DESCRIPTION OF THE TASK
Your answer should be a single number: the count of lines in the material below that hold "niños".

INFORMATION SHOWN

★ ★ ★

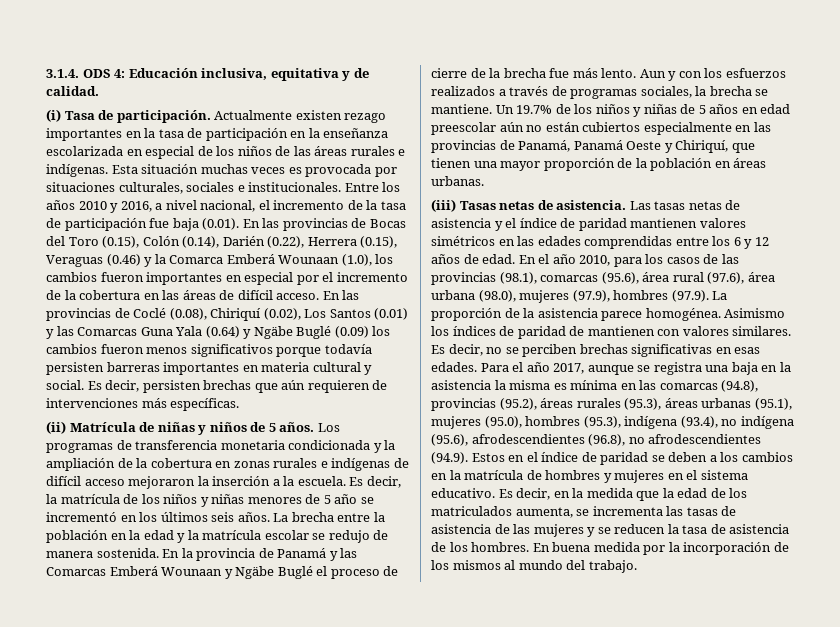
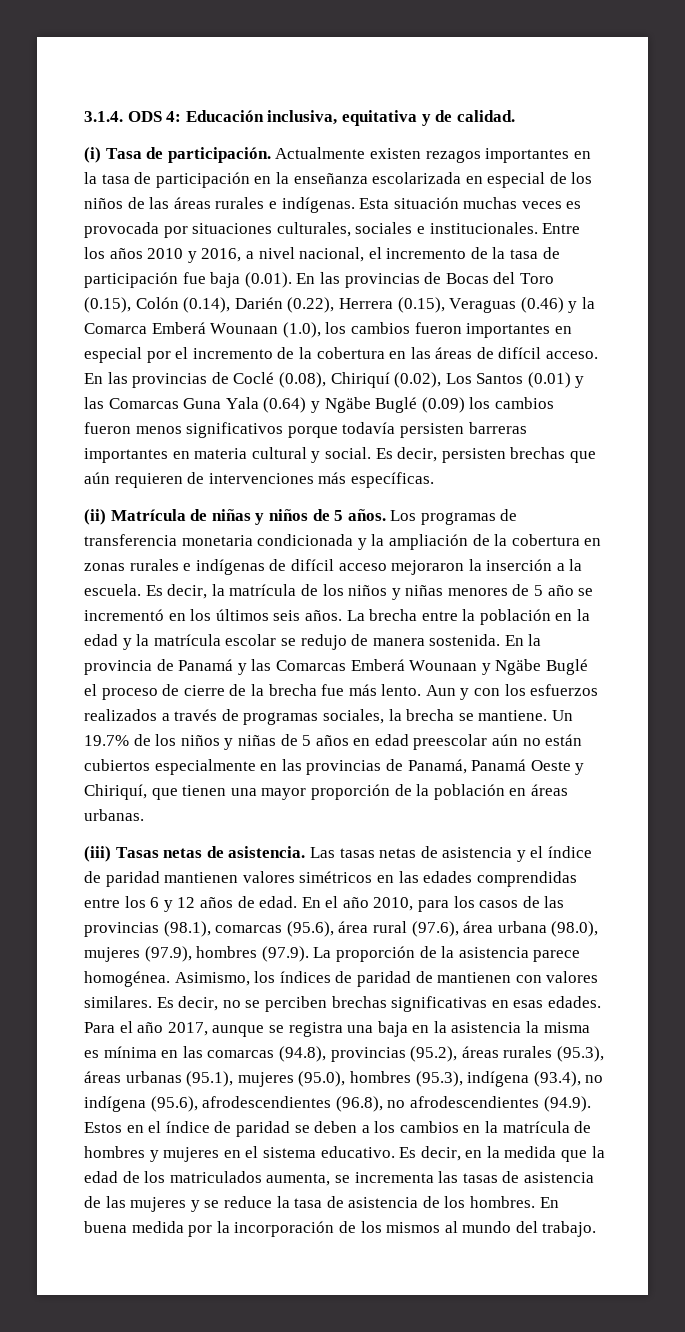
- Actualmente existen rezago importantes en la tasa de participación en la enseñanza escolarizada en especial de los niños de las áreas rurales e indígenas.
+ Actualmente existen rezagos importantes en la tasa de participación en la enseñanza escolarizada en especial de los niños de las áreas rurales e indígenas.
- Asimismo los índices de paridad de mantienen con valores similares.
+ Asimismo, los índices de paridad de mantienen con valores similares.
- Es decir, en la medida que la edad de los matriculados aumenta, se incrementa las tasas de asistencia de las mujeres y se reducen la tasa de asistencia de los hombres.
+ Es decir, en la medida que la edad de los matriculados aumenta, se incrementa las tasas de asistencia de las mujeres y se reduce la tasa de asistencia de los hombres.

★ ★ ★

WRITTEN ANSWER
2